[
https://issues.apache.org/jira/browse/PIG-2328?page=com.atlassian.jira.plugin.system.issuetabpanels:comment-tabpanel&focusedCommentId=13132212#comment-13132212
]
Alan Gates commented on PIG-2328:
---------------------------------
bq. Correct me if I am wrong, but this doesn't work if you use 2 different
bloom filters in a single task.
Glad you caught that. I'd meant to fix it and forgot.
bq. Why "contains" test for jenkins and murmur?

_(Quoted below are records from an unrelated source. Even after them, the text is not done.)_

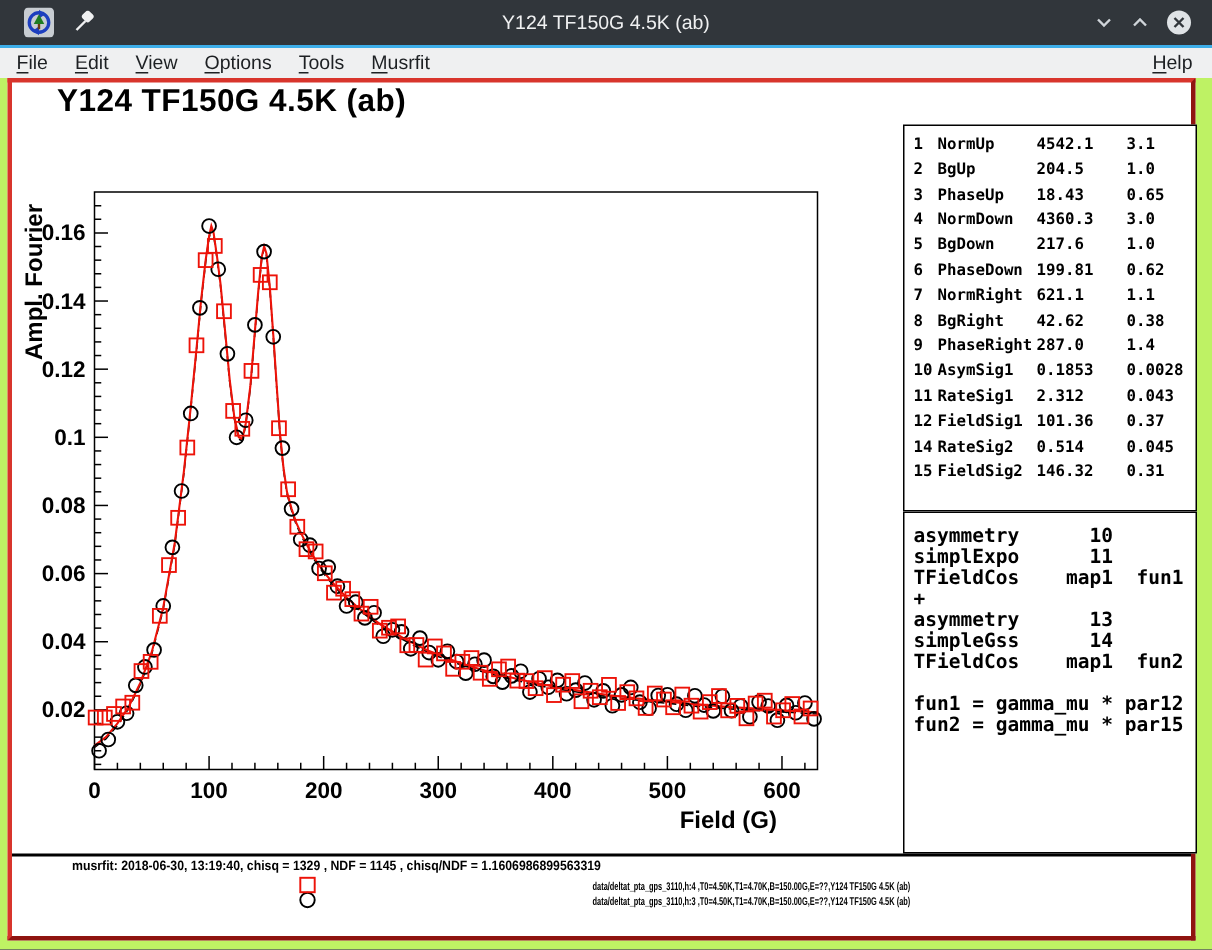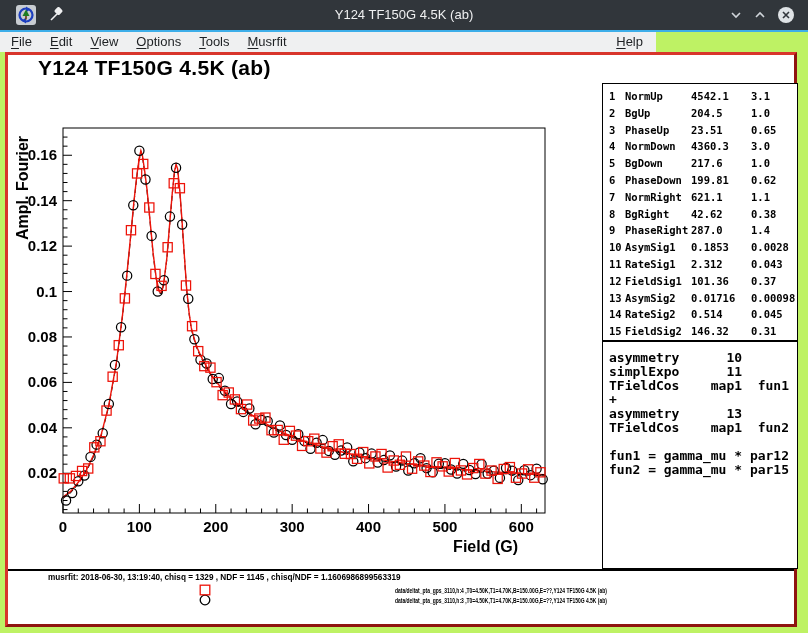"File" #menubar { width: 656px -> 808px }
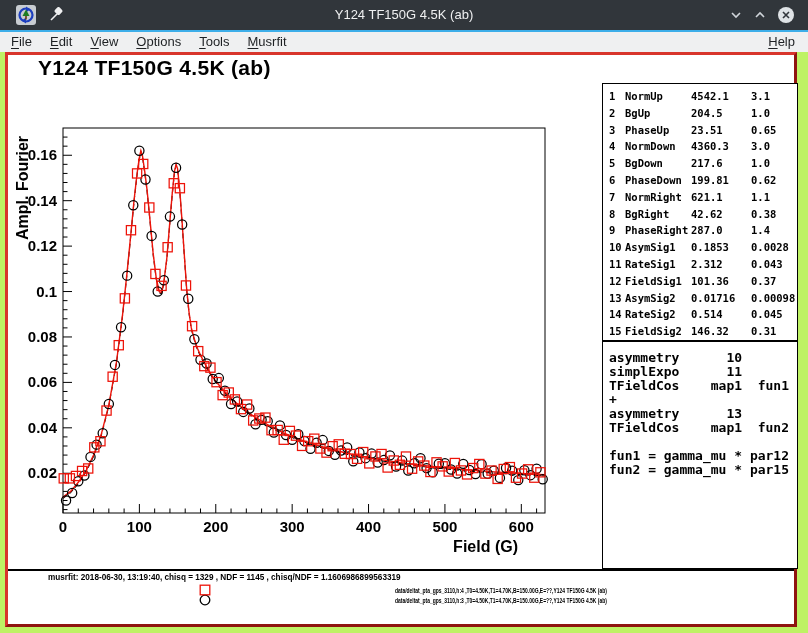"23.51" span { text: 23.51 -> 18.43 }
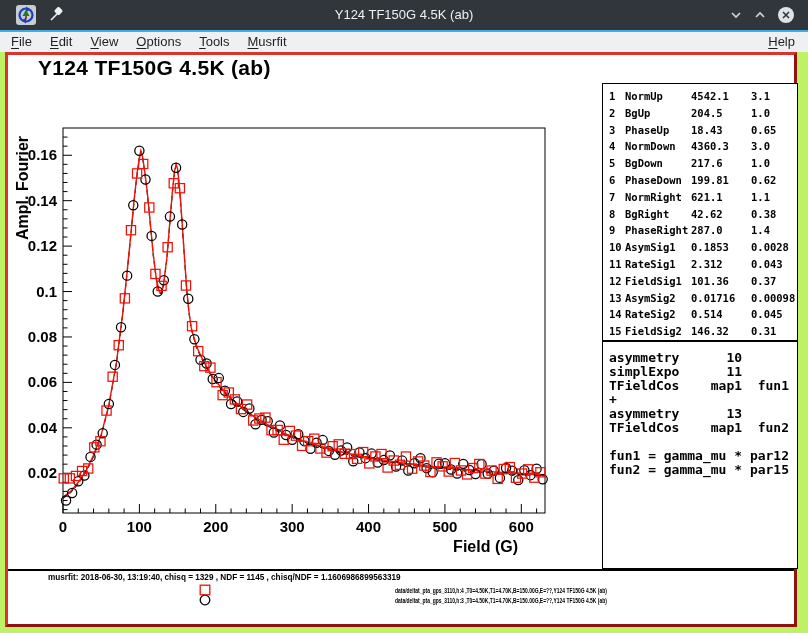"13" div.prow { html: <div> <span>13</span> <span>AsymSig2</span> <span>0.01716</span> <span>0.00098</span> </div> -> none }
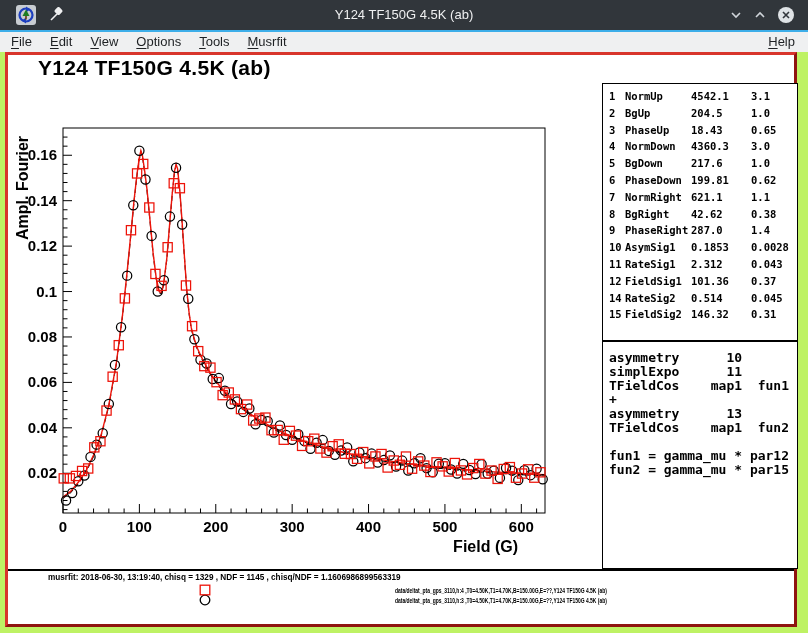"simpleGss 14" div.theory-line { html: none -> <div>simpleGss 14</div> }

The Hadoop names for these are Hash.JENKINS_HASH and Hash.MURMUR_HASH. I
assumed people might copy some or all of those strings from the Hadoop docs and
use them, and I wanted it to work whether they used "jenkins" "jenkins_hash" or
"Hash.JENKINS_HASH"
On the definition by number of elements and desired accuracy I agree that would
be nice. I may put that in a follow on patch though, we'll see if I can finish
it in the next few days.
Same on operating directly on a relation. I'll see if I can get it working
soon, if not I may do it in a follow on patch.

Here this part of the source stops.